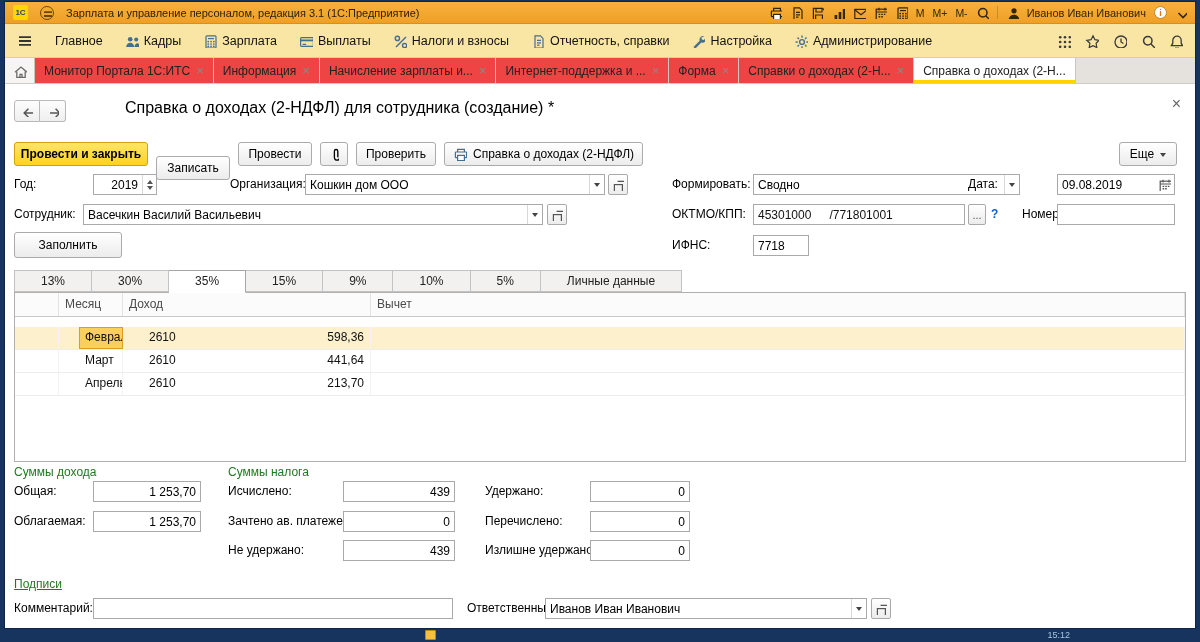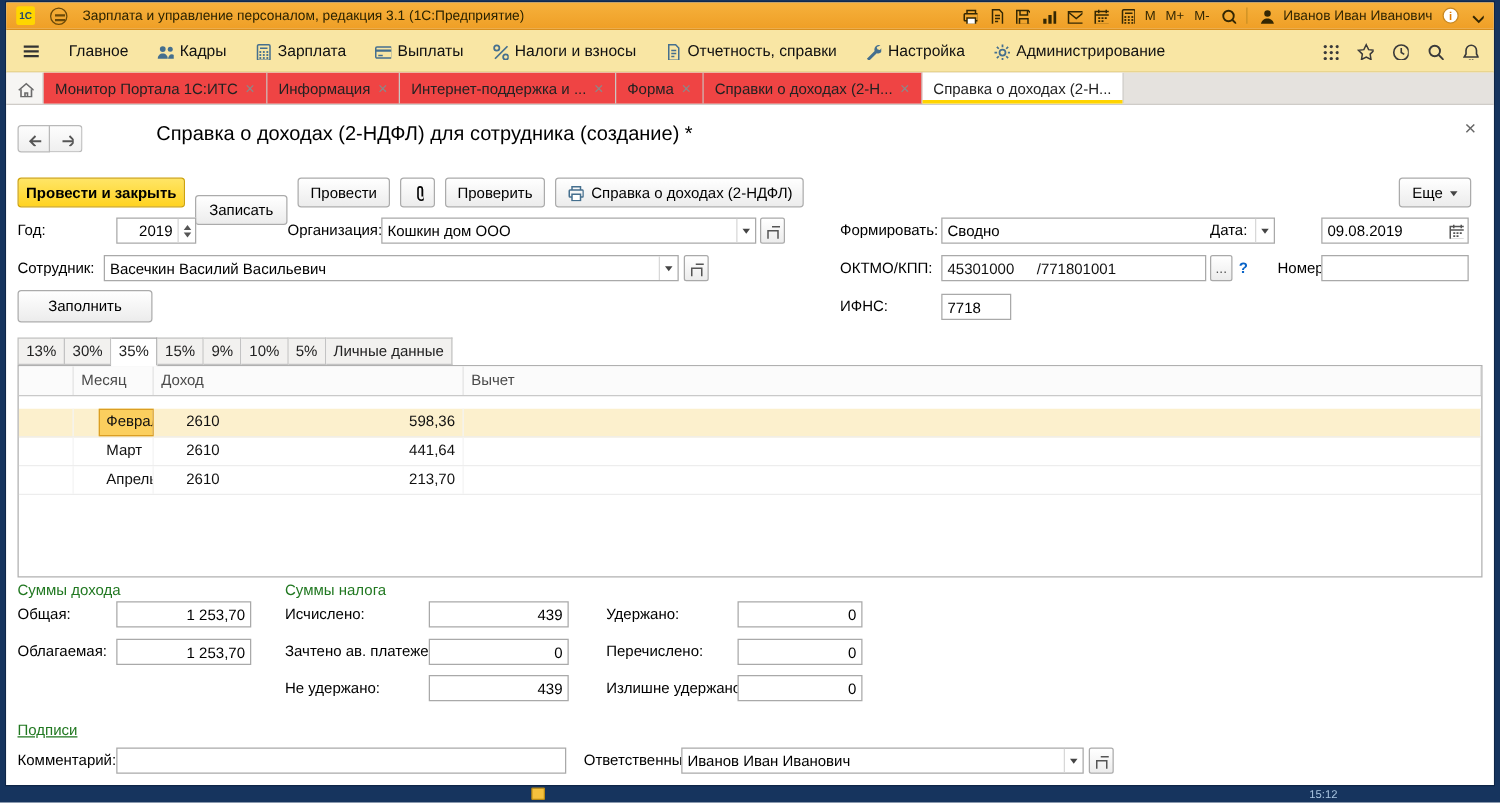"Начисление зарплаты и..." div.tab { html: none -> <div> <span>Начисление зарплаты и...</span> <span></span> </div> }
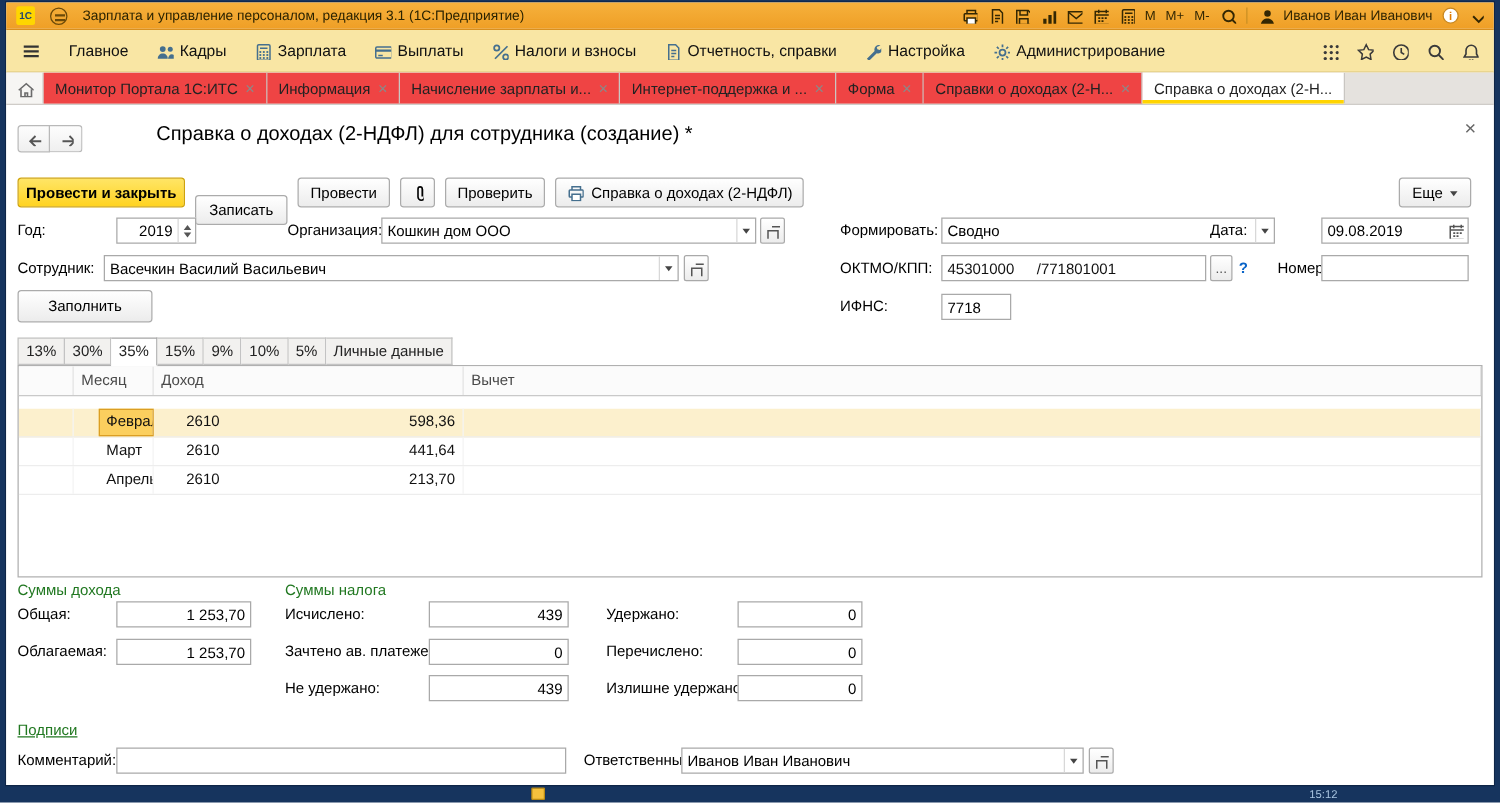"13%" .rtab { padding: 0 6px -> 0 26px }
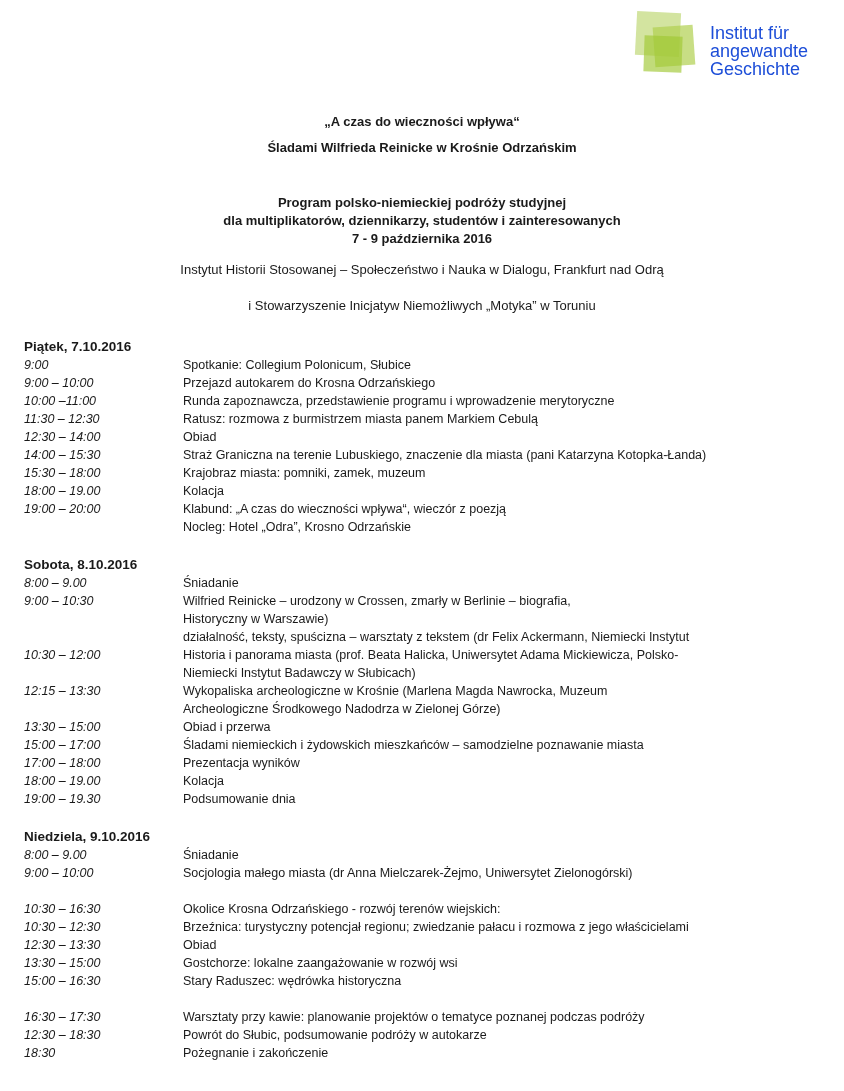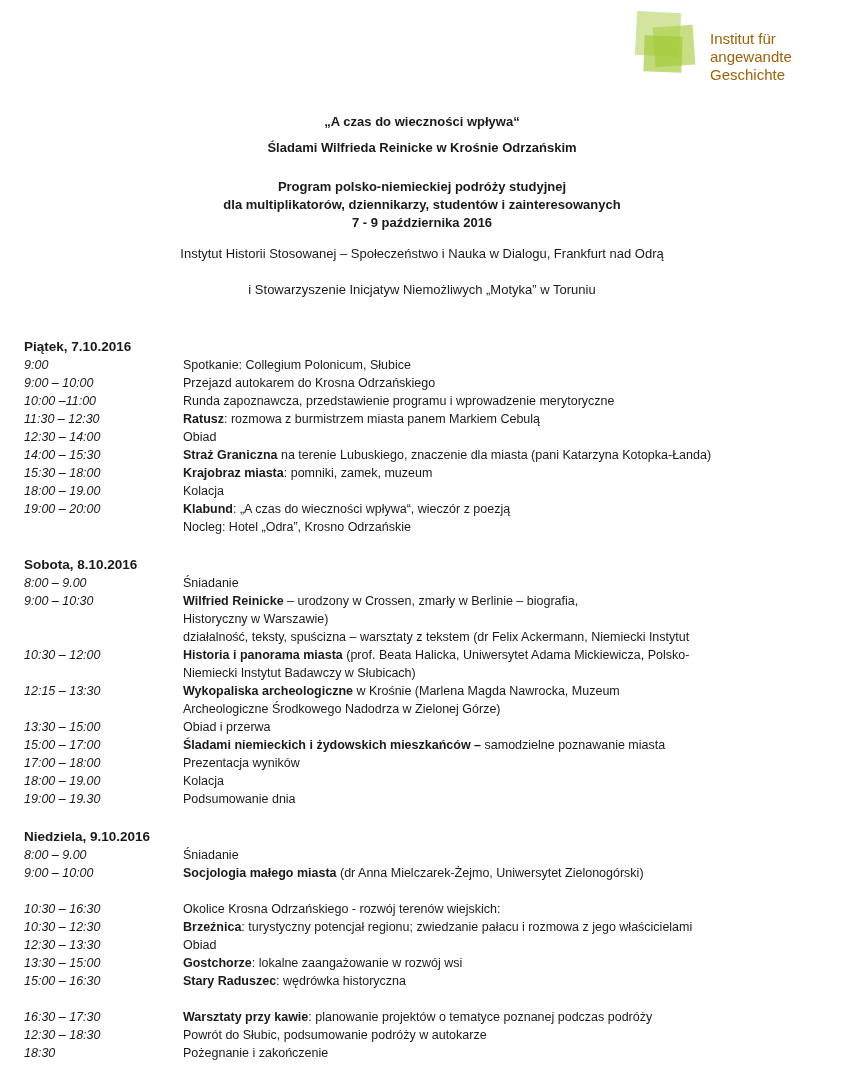"Institut für" .logo-text { color: #a16207 -> #1d4ed8; font-size: 15px -> 18px; top: 20px -> 14px }
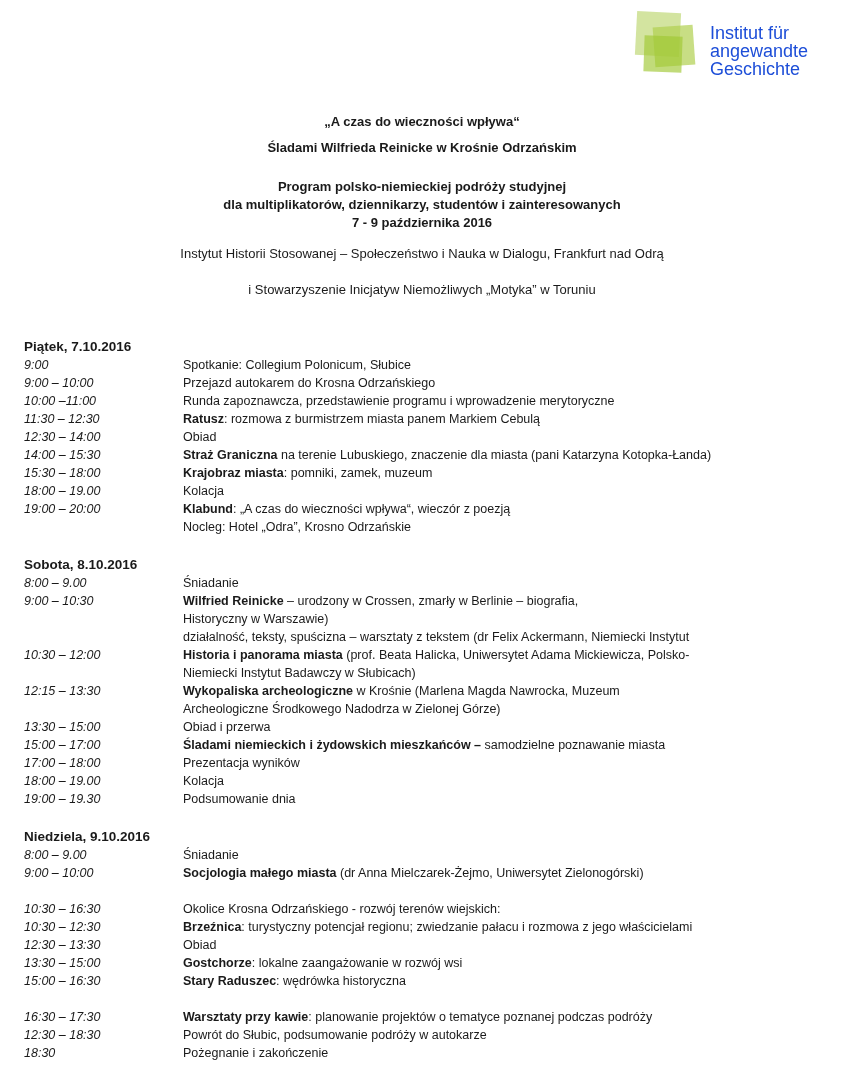"Program polsko-niemieckiej podróży" .t3 { margin-top: 20px -> 36px }
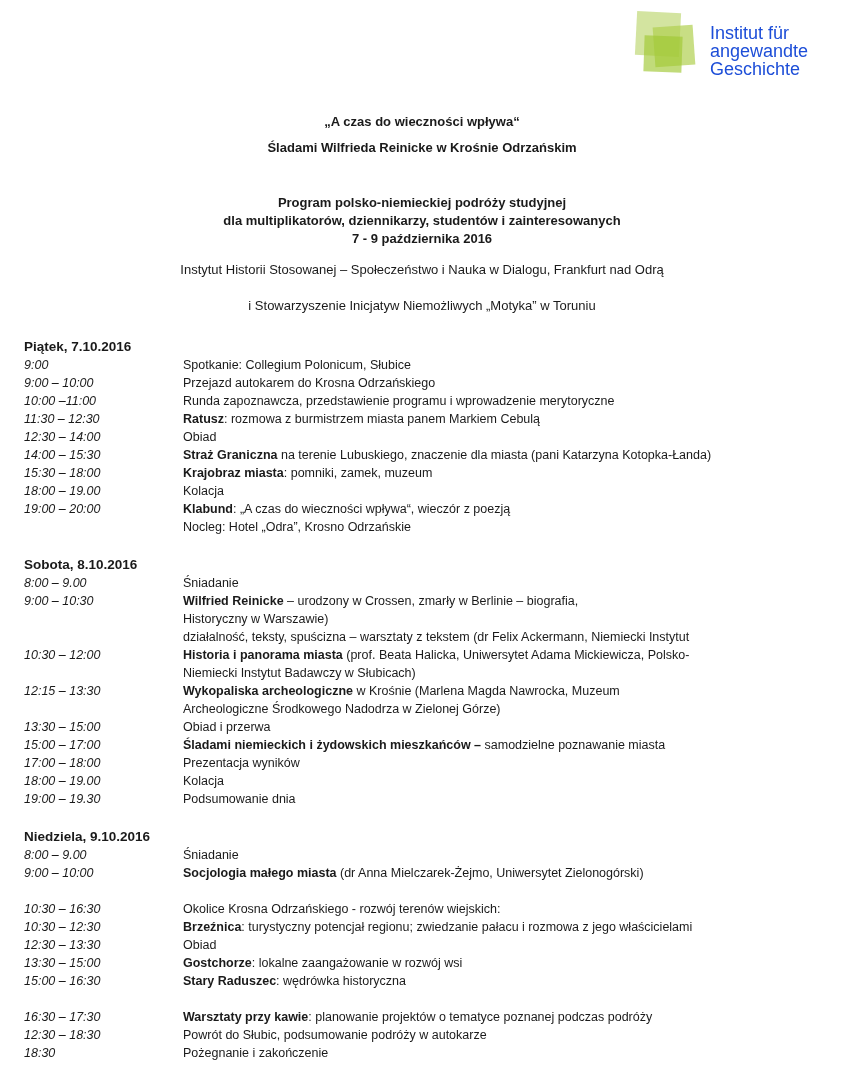"Ratusz" .desc b { font-weight: bold -> normal }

------------------------

- [Work instructions]:
From the line with "color: #a16207 ->" through the final line of the records above, return each line exactly and nothing else. Pictures are to be skipped.

- [Written answer]:
"Institut für" .logo-text { color: #a16207 -> #1d4ed8; font-size: 15px -> 18px; top: 20px -> 14px }
"Program polsko-niemieckiej podróży" .t3 { margin-top: 20px -> 36px }
"Ratusz" .desc b { font-weight: bold -> normal }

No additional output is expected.